> _TASK REQUIREMENTS_:
Give the records again exactly as written. Leave out the pictures.

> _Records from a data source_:
──────

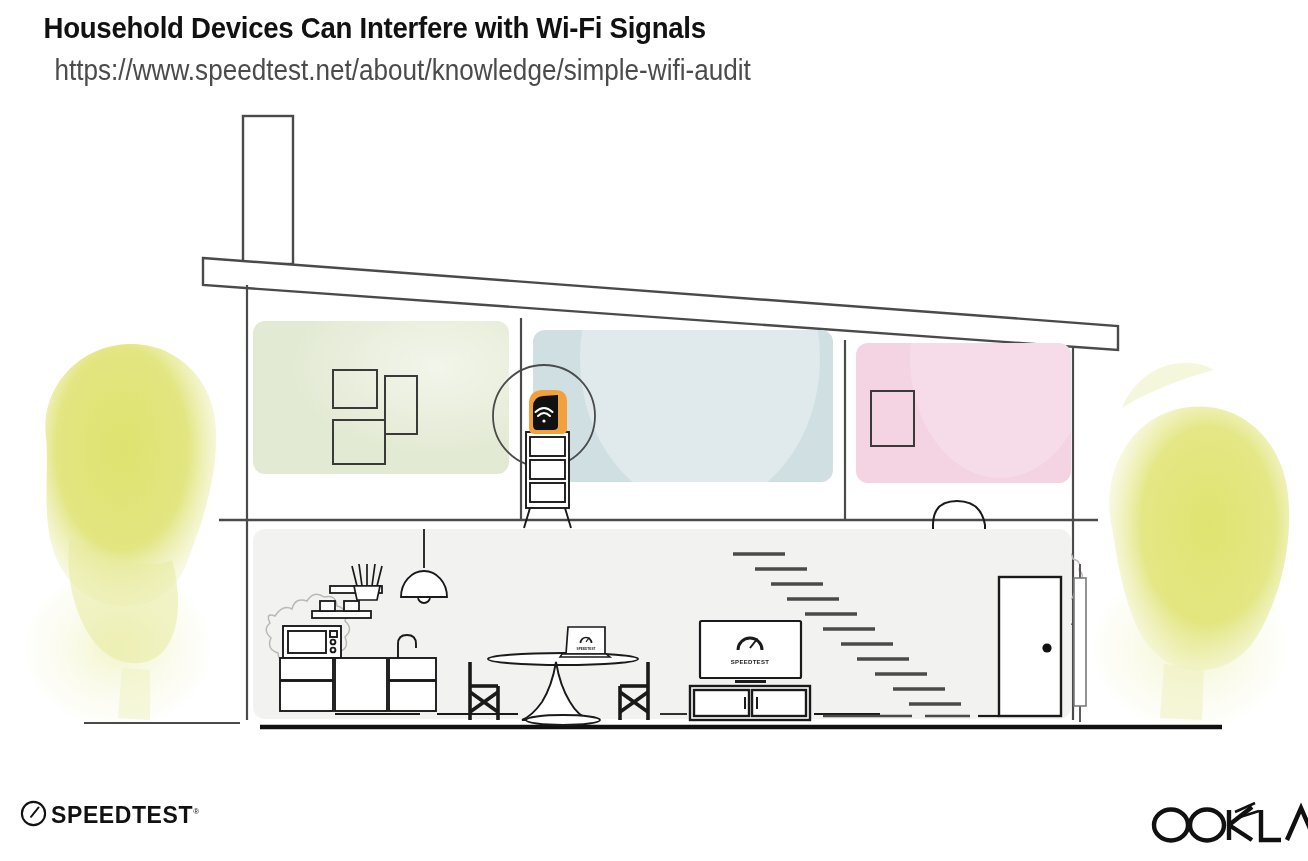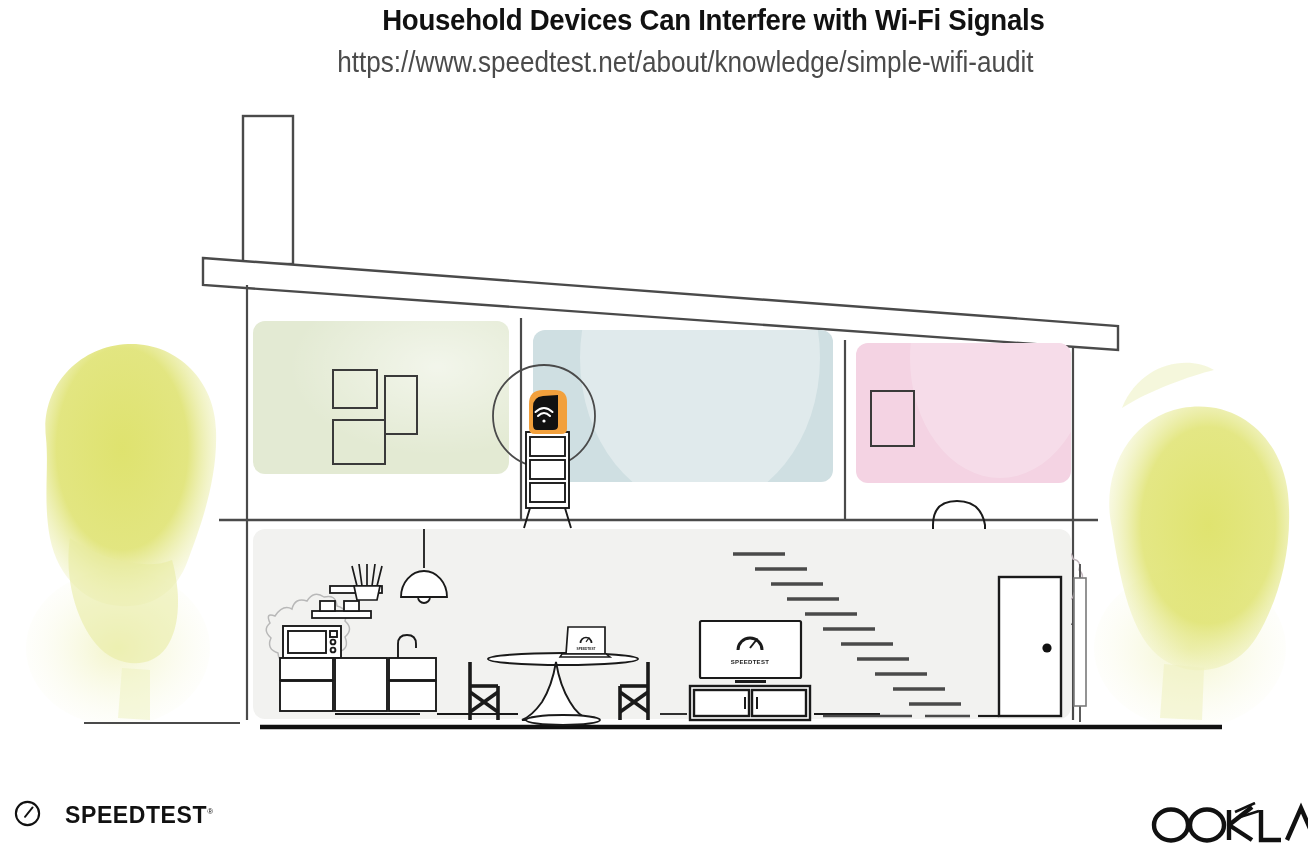--- a/index.html
+++ b/index.html
@@ -22,7 +22,8 @@
     position: absolute;
     top: 0; left: 0;
     width: 1088px;
-    text-align: right;
+    text-align: left;
+    padding-top: 8px;
   }
   #page-title {
     font-family: "Liberation Sans", sans-serif;

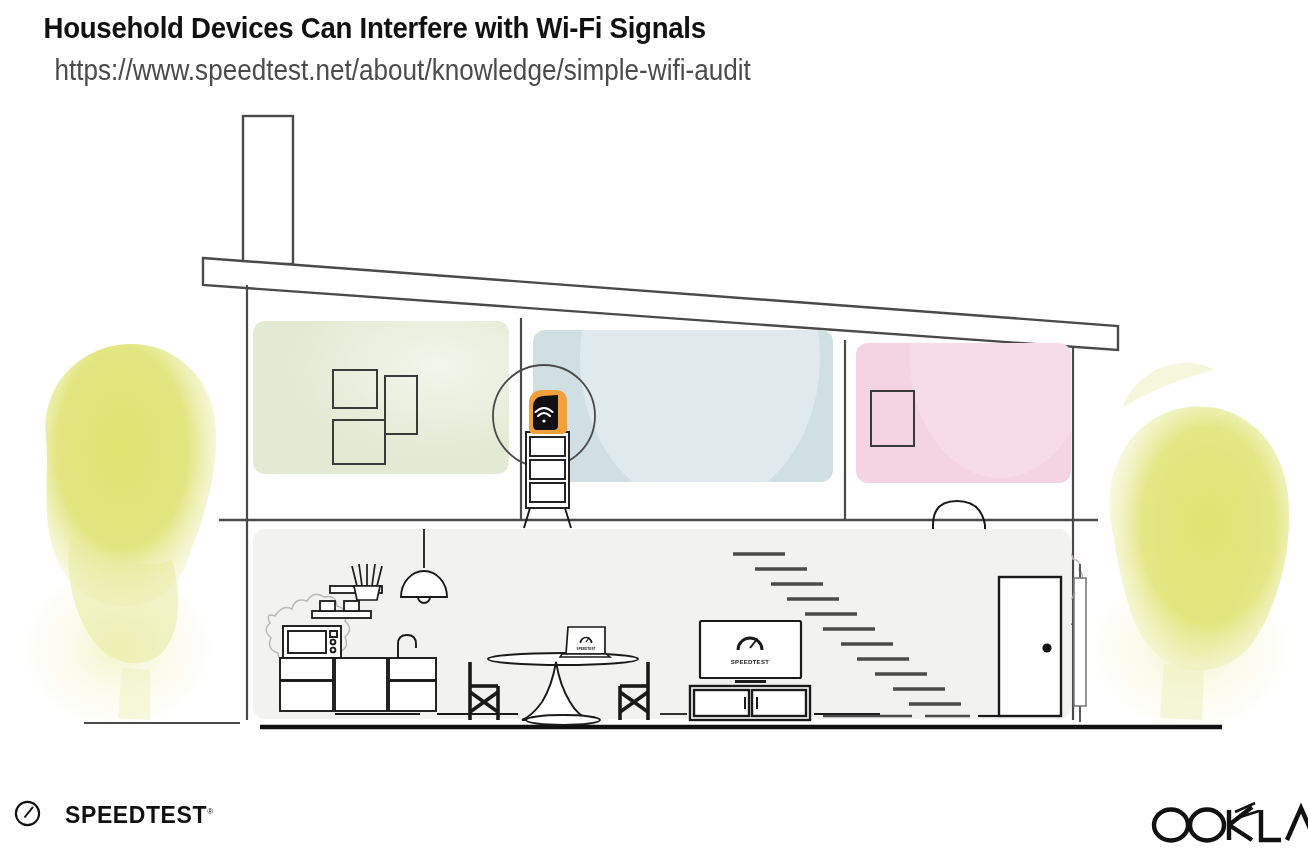--- a/index.html
+++ b/index.html
@@ -65,11 +65,11 @@
   }
   #speedtest-logo {
     position: absolute;
-    left: 14px;
+    left: 20px;
     top: 20px;
     display: flex;
     align-items: flex-end;
-    gap: 24px;
+    gap: 4px;
   }
   #speedtest-wordmark {
     font-family: "Liberation Sans", sans-serif;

──────

> _SOLUTION TO THIS EXERCISE_:
--- a/index.html
+++ b/index.html
@@ -22,7 +22,8 @@
     position: absolute;
     top: 0; left: 0;
     width: 1088px;
-    text-align: right;
+    text-align: left;
+    padding-top: 8px;
   }
   #page-title {
     font-family: "Liberation Sans", sans-serif;

--- a/index.html
+++ b/index.html
@@ -65,11 +65,11 @@
   }
   #speedtest-logo {
     position: absolute;
-    left: 14px;
+    left: 20px;
     top: 20px;
     display: flex;
     align-items: flex-end;
-    gap: 24px;
+    gap: 4px;
   }
   #speedtest-wordmark {
     font-family: "Liberation Sans", sans-serif;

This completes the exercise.